Carolyn Fairbairn, CBI Director-General, said: “This is a breakthrough Budget for skills. There has never been a more important time for the UK to sit at the global top table of technical education for young people.

“Firms will be looking for ongoing partnership with the Government as they try to make the Apprenticeship Levy work.

“However, with inflation rising and the cumulative burden weighing on businesses’ shoulders, limited relief for firms hit hard by business rates falls short.

“Firms are wholly committed to the health and wellbeing of their people, and are pleased to see an increase in spending on social care.”

Mike Cherry, national chairman of the Federation of Small Businesses, said: "We welcome the fact that the Chancellor has listened to the small business-led campaign on business rates. The £435 million of new money is a direct and much-needed response to those facing astronomical hikes in their business rates. This immediate relief is vital in the short-term, and action on more frequent revaluations will also help. But this tax remains out-of-date, so today we call for a cross-party Commission to create a simple, fair tax system for a modern economy.

“Mr Hammond announced that he would take forward FSB’s proposals to help the self-employed in the benefits system. We look forward to working with him on what this may mean for maternity benefits and paternity leave.

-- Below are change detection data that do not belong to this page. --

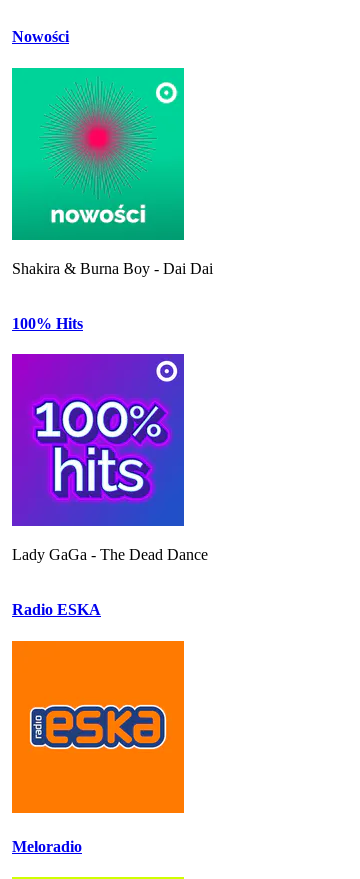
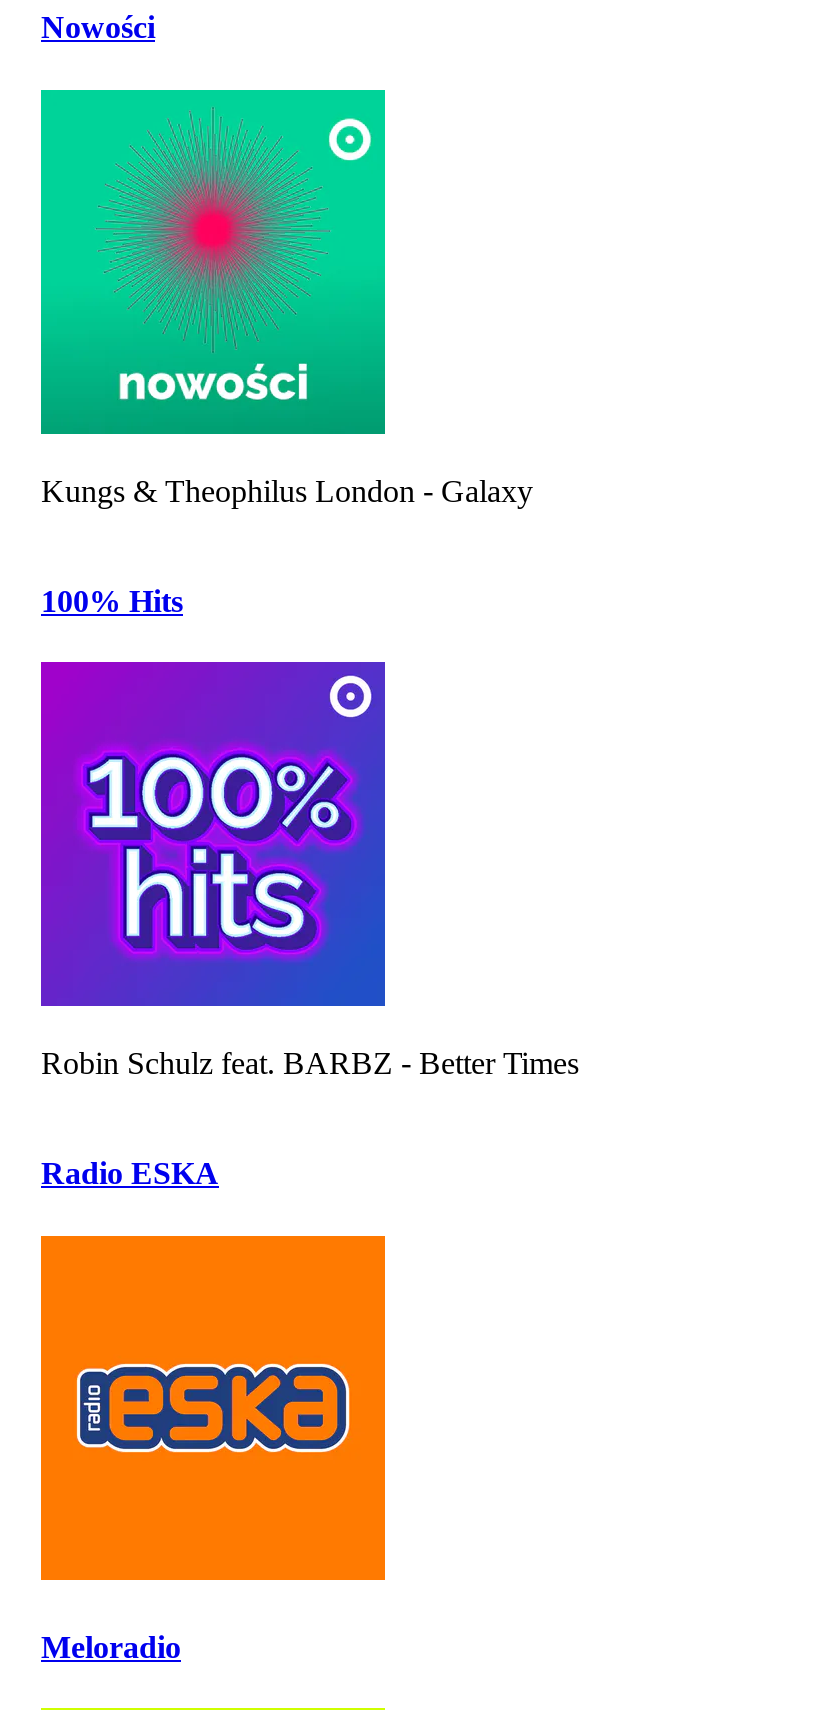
- Shakira & Burna Boy - Dai Dai
+ Kungs & Theophilus London - Galaxy

- Lady GaGa - The Dead Dance
+ Robin Schulz feat. BARBZ - Better Times
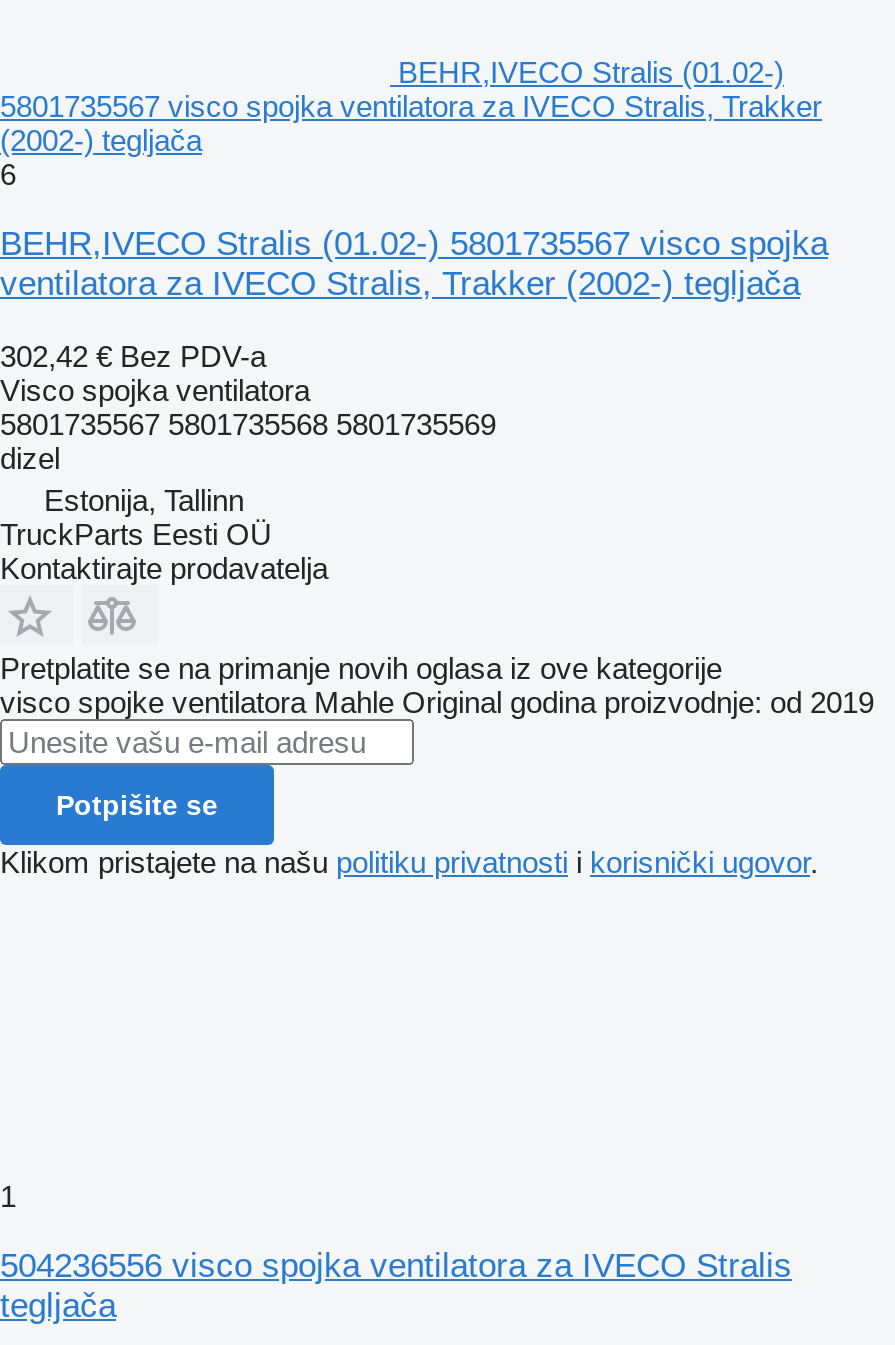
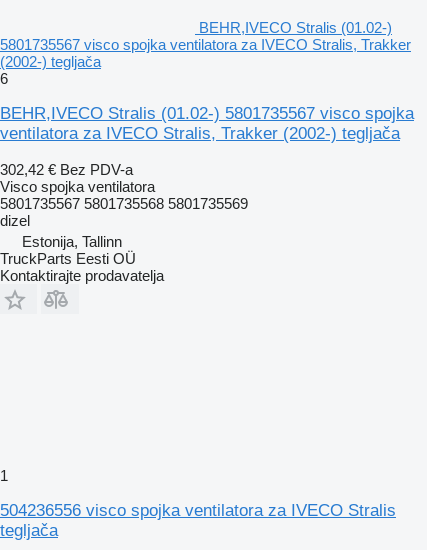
- Pretplatite se na primanje novih oglasa iz ove kategorije
- visco spojke ventilatora Mahle Original godina proizvodnje: od 2019
- Potpišite se
- Klikom pristajete na našu politiku privatnosti i korisnički ugovor.
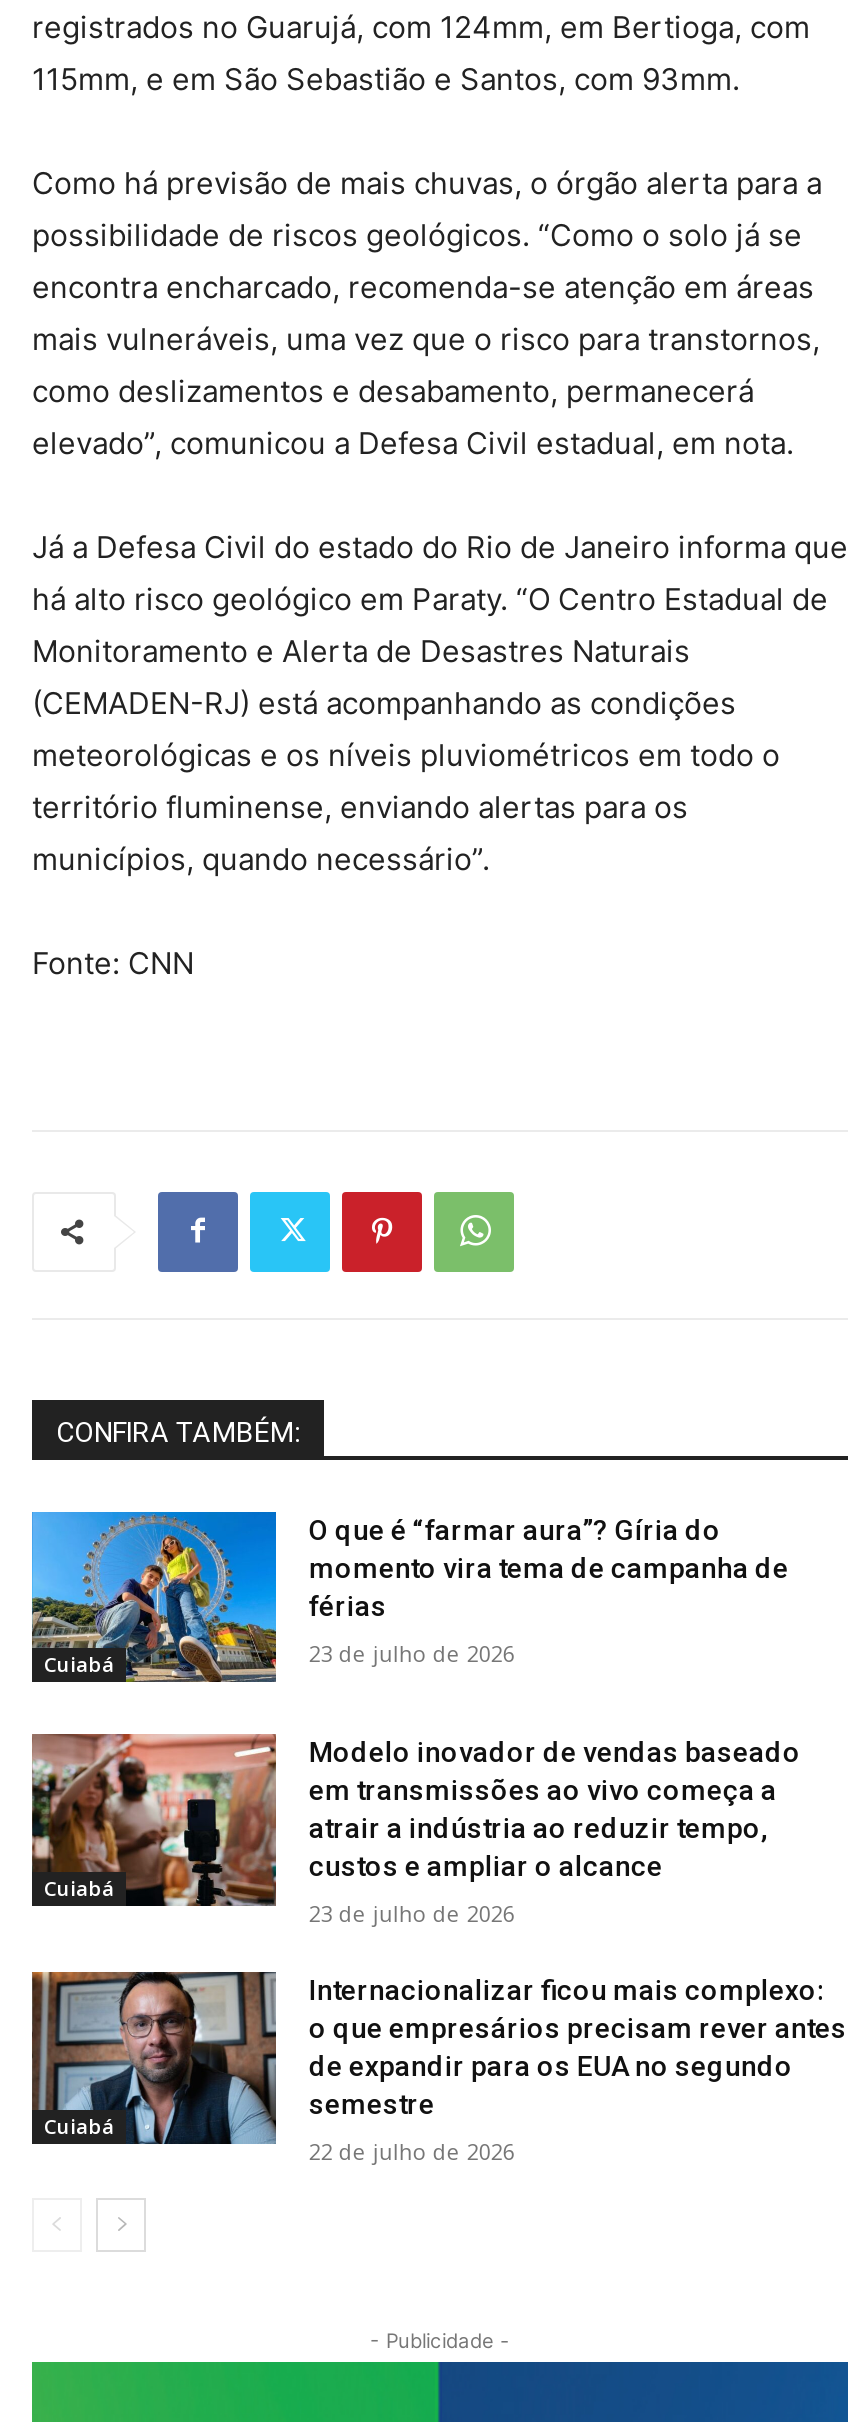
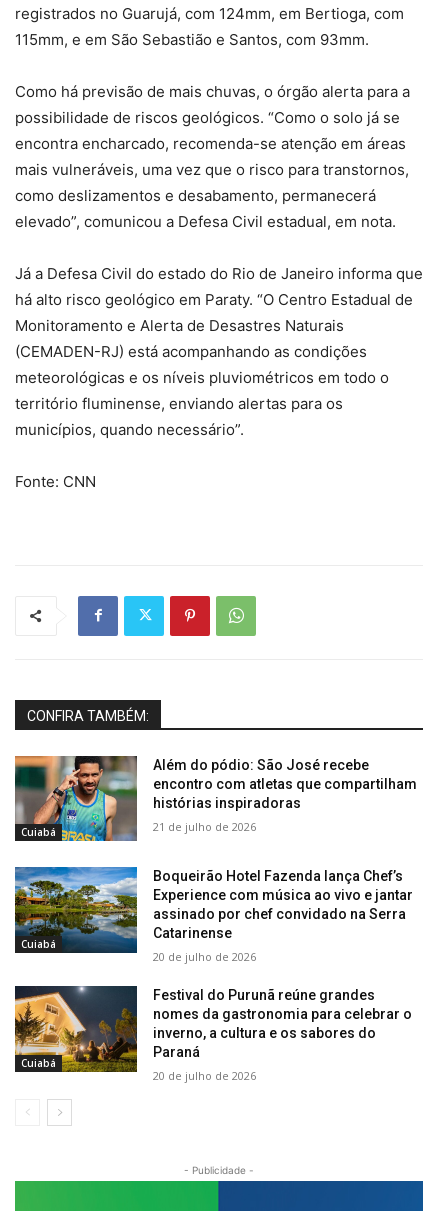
- [image]
- O que é “farmar aura”? Gíria do
- momento vira tema de campanha de
- férias
+ [image]
+ Além do pódio: São José recebe
+ encontro com atletas que compartilham
+ histórias inspiradoras

- 23 de julho de 2026
+ 21 de julho de 2026

- [image]
- Modelo inovador de vendas baseado
- em transmissões ao vivo começa a
- atrair a indústria ao reduzir tempo,
- custos e ampliar o alcance
+ [image]
+ Boqueirão Hotel Fazenda lança Chef’s
+ Experience com música ao vivo e jantar
+ assinado por chef convidado na Serra
+ Catarinense

- 23 de julho de 2026
+ 20 de julho de 2026

- [image]
- Internacionalizar ficou mais complexo:
- o que empresários precisam rever antes
- de expandir para os EUA no segundo
- semestre
+ [image]
+ Festival do Purunã reúne grandes
+ nomes da gastronomia para celebrar o
+ inverno, a cultura e os sabores do
+ Paraná

- 22 de julho de 2026
+ 20 de julho de 2026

“However, the National Insurance rise to 10% next year and 11% in 2019 should be seen for what it is – a £1 billion tax hike on those who set themselves up in business. This undermines the Government’s own mission for the UK to be the best place to start and grow a business, and it drives up the cost of doing business. Future growth of the UK’s 4.8 million-strong self-employed population is now at risk. Increasing this tax burden, effectively funded by a reduction in corporation tax over the same period, is the wrong way to go.”

Labour leader Jeremy Corbyn said the Chancellor had shown "utter complacency" for the state of the economy.